Medical students lack training in pediatric physical exam (PPE) before the pediatric clerkship (Guiot , 2013). A robust PPE curriculum requires intensive resources including time and personnel. Instructional podcasts are a convenient and effective format to deliver curricular contents on a variety of topics. (Orientale, 2008; Schickedanz, 2009). However, student perception of the utility of podcasts for PPE remains unknown.
To assess 1) how students learn PPE; 2) gaps in existing curriculum on PPE; 3) medical student self-assessment of PPE skills; 4) perceived utility of PPE podcasts.

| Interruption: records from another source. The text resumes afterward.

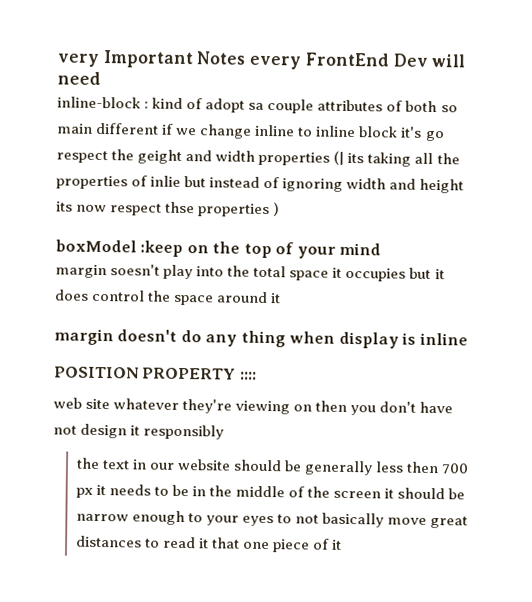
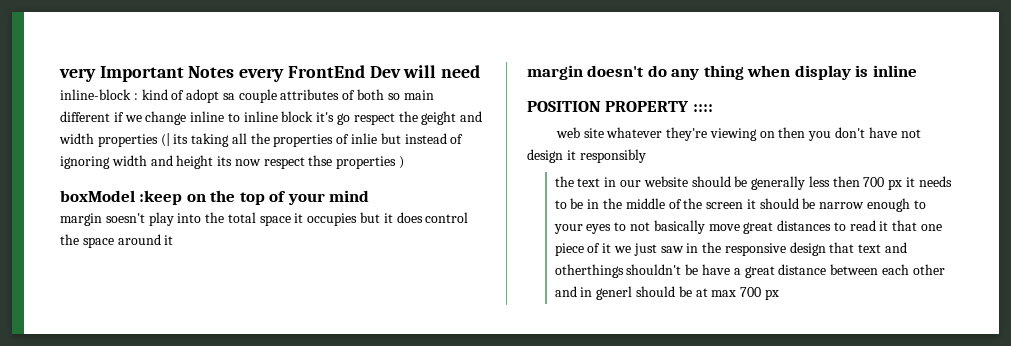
- the text in our website should be generally less then 700 px it needs to be in the middle of the screen it should be narrow enough to your eyes to not basically move great distances to read it that one piece of it
+ the text in our website should be generally less then 700 px it needs to be in the middle of the screen it should be narrow enough to your eyes to not basically move great distances to read it that one piece of it we just saw in the responsive design that text and otherthings shouldn't be have a great distance between each other and in generl should be at max 700 px

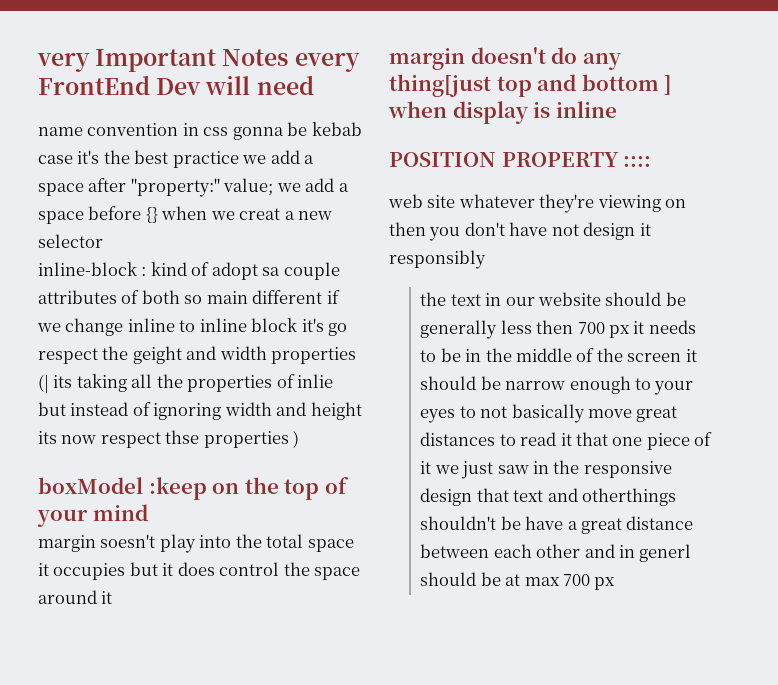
+ name convention in css gonna be kebab case it's the best practice we add a space after "property:" value; we add a space before {} when we creat a new selector
- margin doesn't do any thing when display is inline
+ margin doesn't do any thing[just top and bottom ] when display is inline

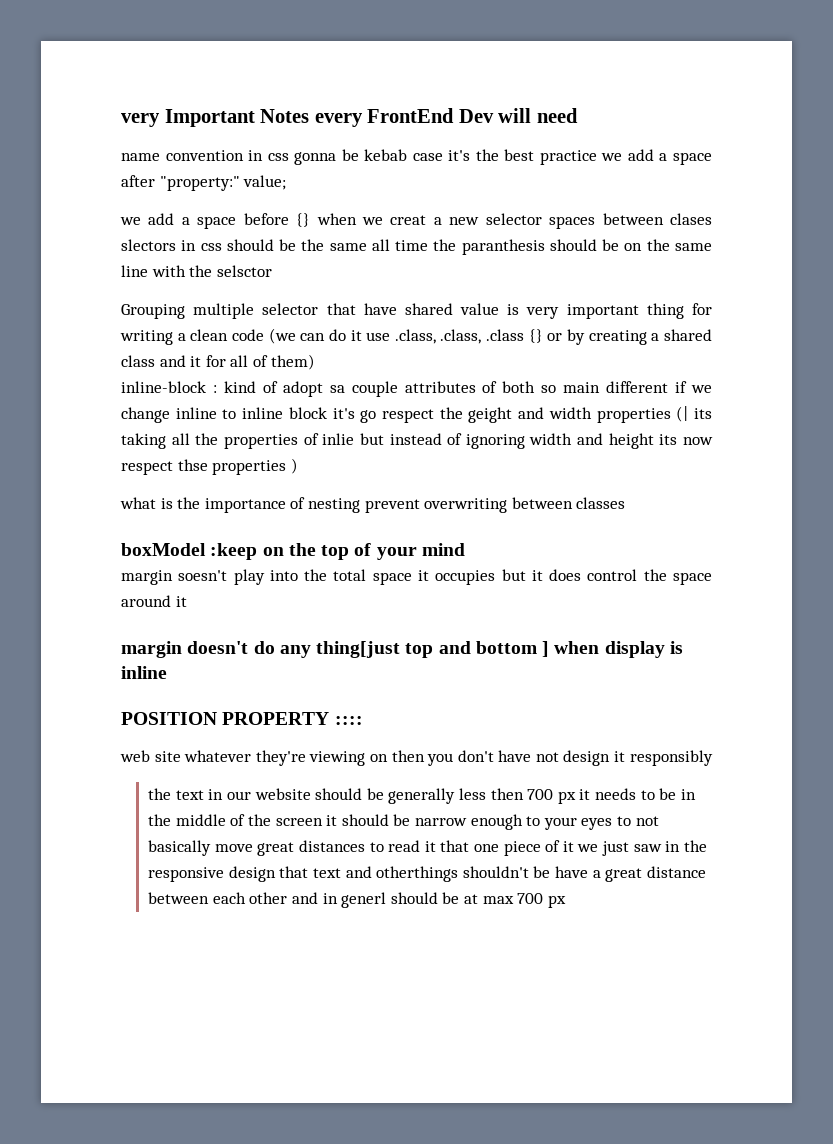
- name convention in css gonna be kebab case it's the best practice we add a space after "property:" value; we add a space before {} when we creat a new selector
+ name convention in css gonna be kebab case it's the best practice we add a space after "property:" value;
+ we add a space before {} when we creat a new selector spaces between clases slectors in css should be the same all time the paranthesis should be on the same line with the selsctor
+ Grouping multiple selector that have shared value is very important thing for writing a clean code (we can do it use .class, .class, .class {} or by creating a shared class and it for all of them)
+ what is the importance of nesting prevent overwriting between classes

A mixed-methods design was used to gather data. Third-year pediatric clerks were recruit to complete an anonymous survey and participate in focus groups. Survey and focus group questions assessed self-reported comfort and skills levels in PPE, approaches to learning PPE, gaps in existing PPE curriculum and utility of PPE podcasts, Focus groups were audiotaped and transcribed, then analyzed by two investigators using semi-structured content analysis. Disagreements were resolved by consensus and the list of codes revised in an iterative process.
A total of 121 (83%) students completed the survey and 35 participated in focus groups during the 2013-15 academic years. The majority (62%) reported “needs improvement” in their comfort/confidence level with PPE, while 46% reported “needs improvement” in skills level. Most (86%) reported that PPE podcasts would increase their comfort/confidence and skills in PPE. Students cited lack of prior experience, resources, opportunities to practice, and the culture of evaluation as challenges to learning PPE. Students recommended that PPE curriculum include the teaching of approaches to working with children in addition to specific techniques, hands-on bedside teaching, flipped classroom and observation with feedback. Students also recommended short, accessible PPE podcasts for just-in-time training.
Students reported feeling unprepared for PPE. Curriculum enhancement should include approaches to working with children, hands-on format, and integration of video podcasts.